● **Task directions**
Filter this listing down to the lines that contain the word "none", and copy them.

● **Data extracts**
========================================================================

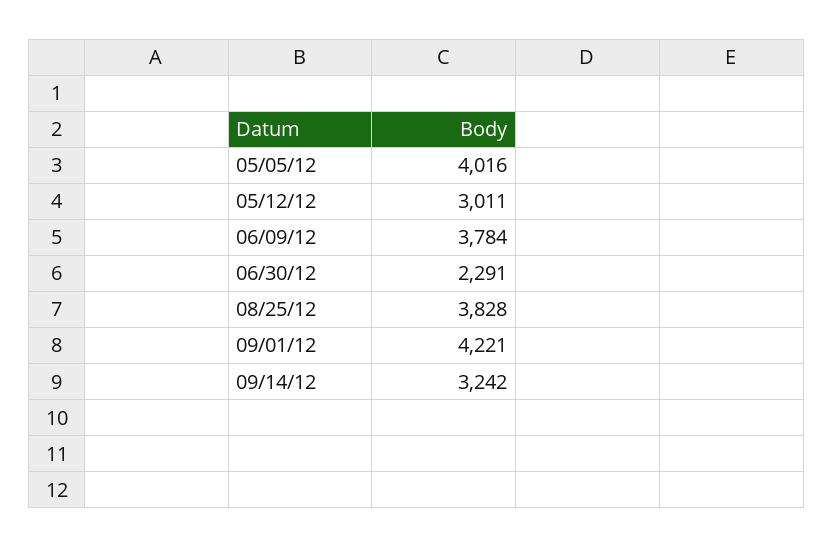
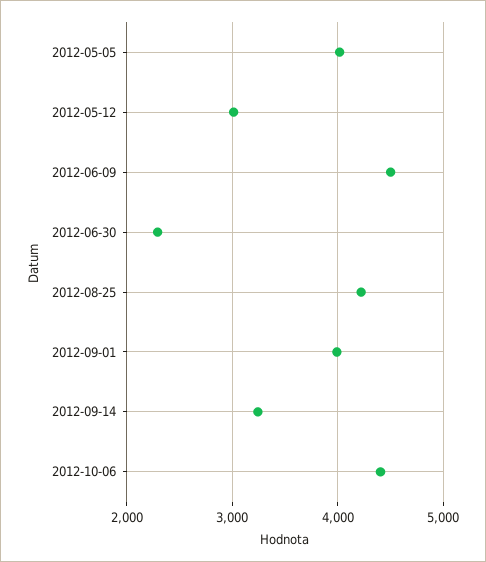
06/09/12: 3784 -> 4500
08/25/12: 3828 -> 4200
09/01/12: 4221 -> 4000
2012-10-06: none -> 4400

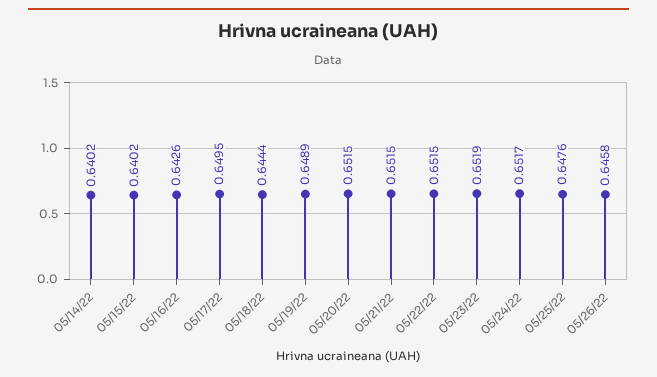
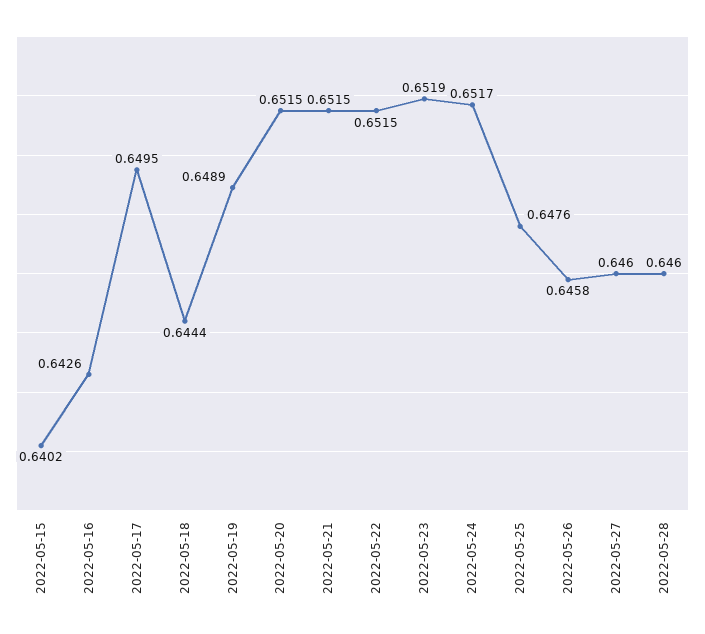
05/14/22: 0.6402 -> none
2022-05-27: none -> 0.646
2022-05-28: none -> 0.646

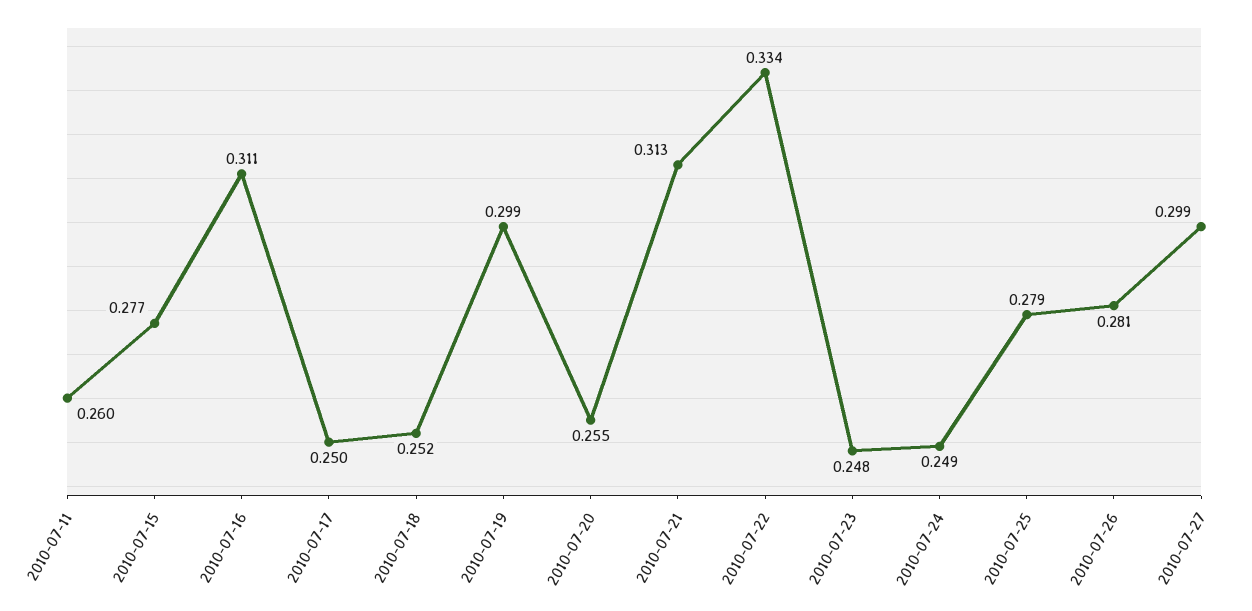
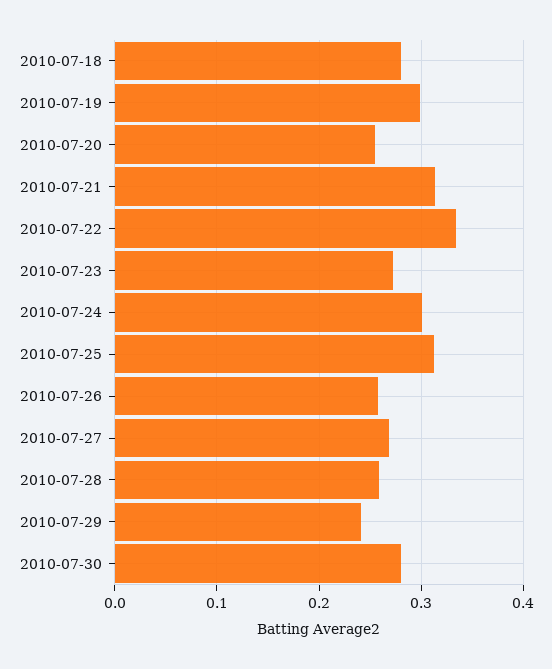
2010-07-11: 0.26 -> none
2010-07-15: 0.277 -> none
2010-07-16: 0.311 -> none
2010-07-17: 0.25 -> none
2010-07-18: 0.252 -> 0.28
2010-07-23: 0.248 -> 0.27
2010-07-24: 0.249 -> 0.3
2010-07-25: 0.279 -> 0.31
2010-07-26: 0.281 -> 0.26
2010-07-27: 0.299 -> 0.27
2010-07-28: none -> 0.26
2010-07-29: none -> 0.24
2010-07-30: none -> 0.28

========================================================================

● **Task response**
2012-10-06: none -> 4400
05/14/22: 0.6402 -> none
2022-05-27: none -> 0.646
2022-05-28: none -> 0.646
2010-07-11: 0.26 -> none
2010-07-15: 0.277 -> none
2010-07-16: 0.311 -> none
2010-07-17: 0.25 -> none
2010-07-28: none -> 0.26
2010-07-29: none -> 0.24
2010-07-30: none -> 0.28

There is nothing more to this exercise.